- **The task**:
Transcribe the entries exactly; images are not part of the copy.

- **Recorded data**:

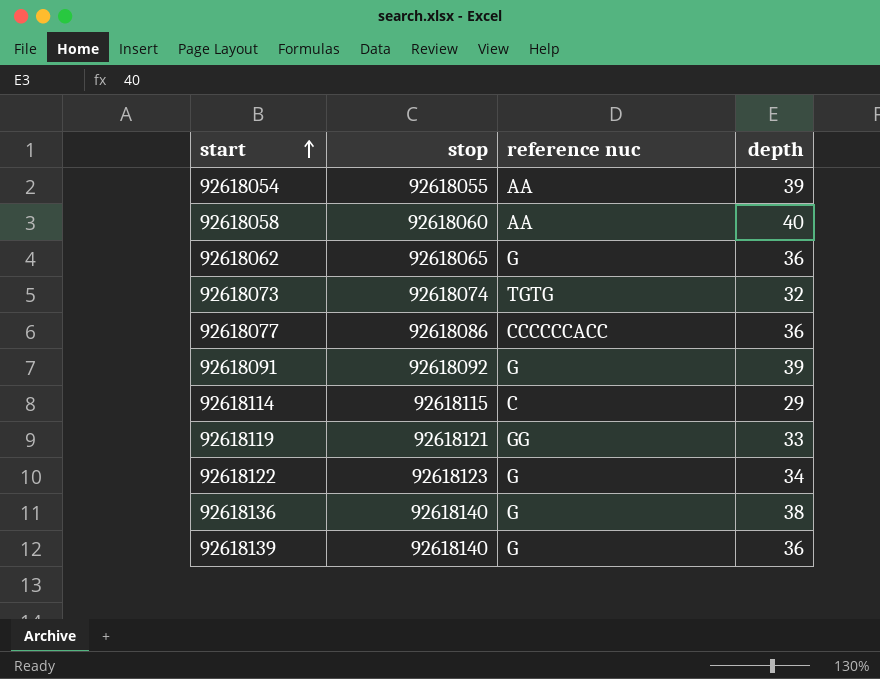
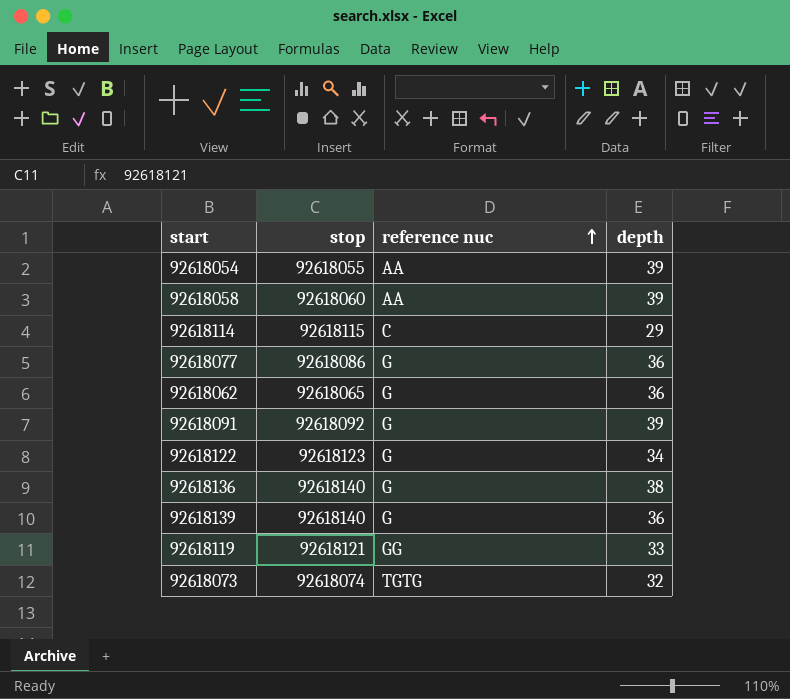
row order: start ascending -> reference nuc ascending
92618058 | depth: 40 -> 39
92618077 | reference nuc: CCCCCCACC -> G

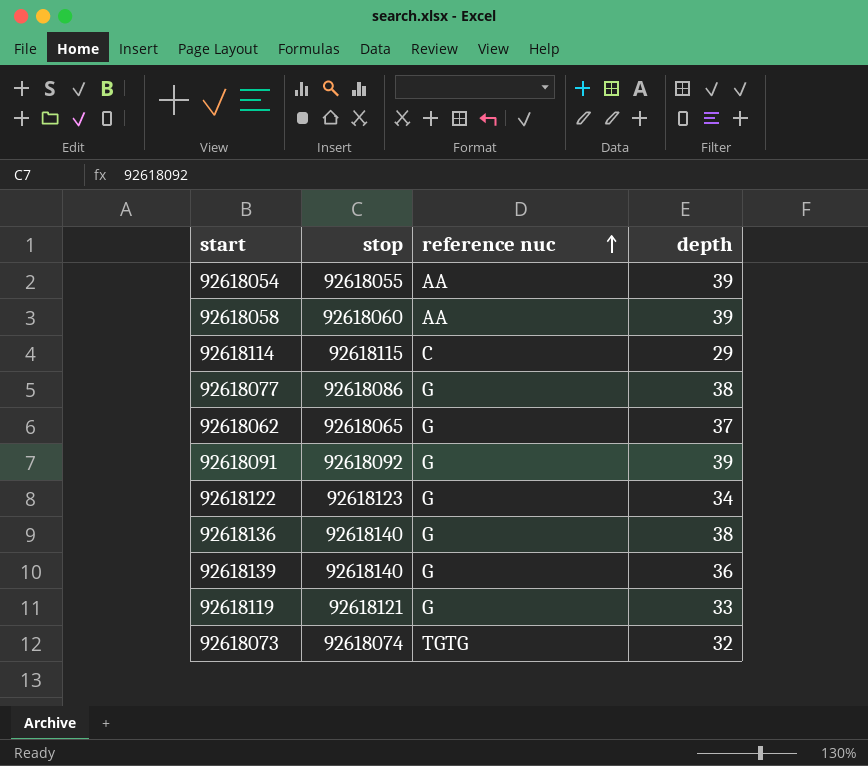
92618077 | depth: 36 -> 38
92618062 | depth: 36 -> 37
92618119 | reference nuc: GG -> G

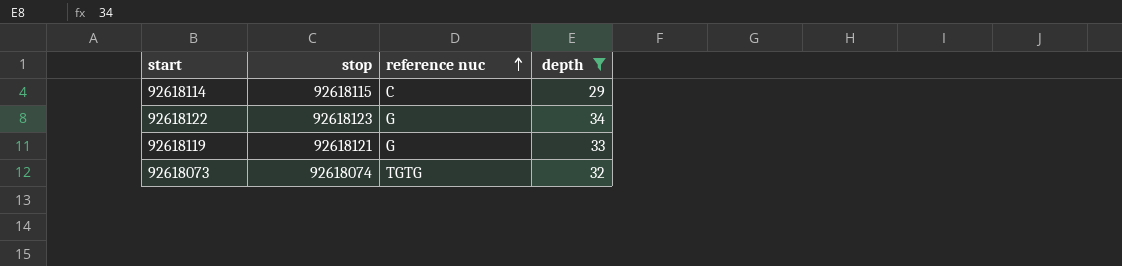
filter: none -> depth <= 34

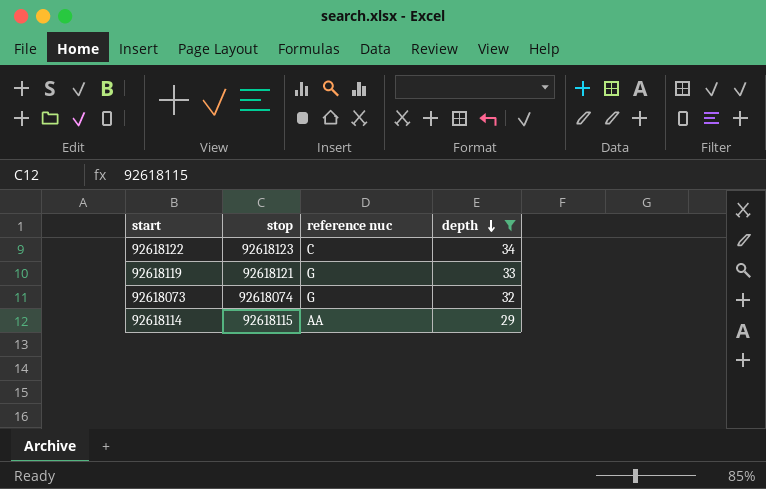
row order: reference nuc ascending -> depth descending
92618122 | reference nuc: G -> C
92618073 | reference nuc: TGTG -> G
92618114 | reference nuc: C -> AA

- **Output for this exercise**:
row order: start ascending -> reference nuc ascending
92618058 | depth: 40 -> 39
92618077 | reference nuc: CCCCCCACC -> G

92618077 | depth: 36 -> 38
92618062 | depth: 36 -> 37
92618119 | reference nuc: GG -> G

filter: none -> depth <= 34

row order: reference nuc ascending -> depth descending
92618122 | reference nuc: G -> C
92618073 | reference nuc: TGTG -> G
92618114 | reference nuc: C -> AA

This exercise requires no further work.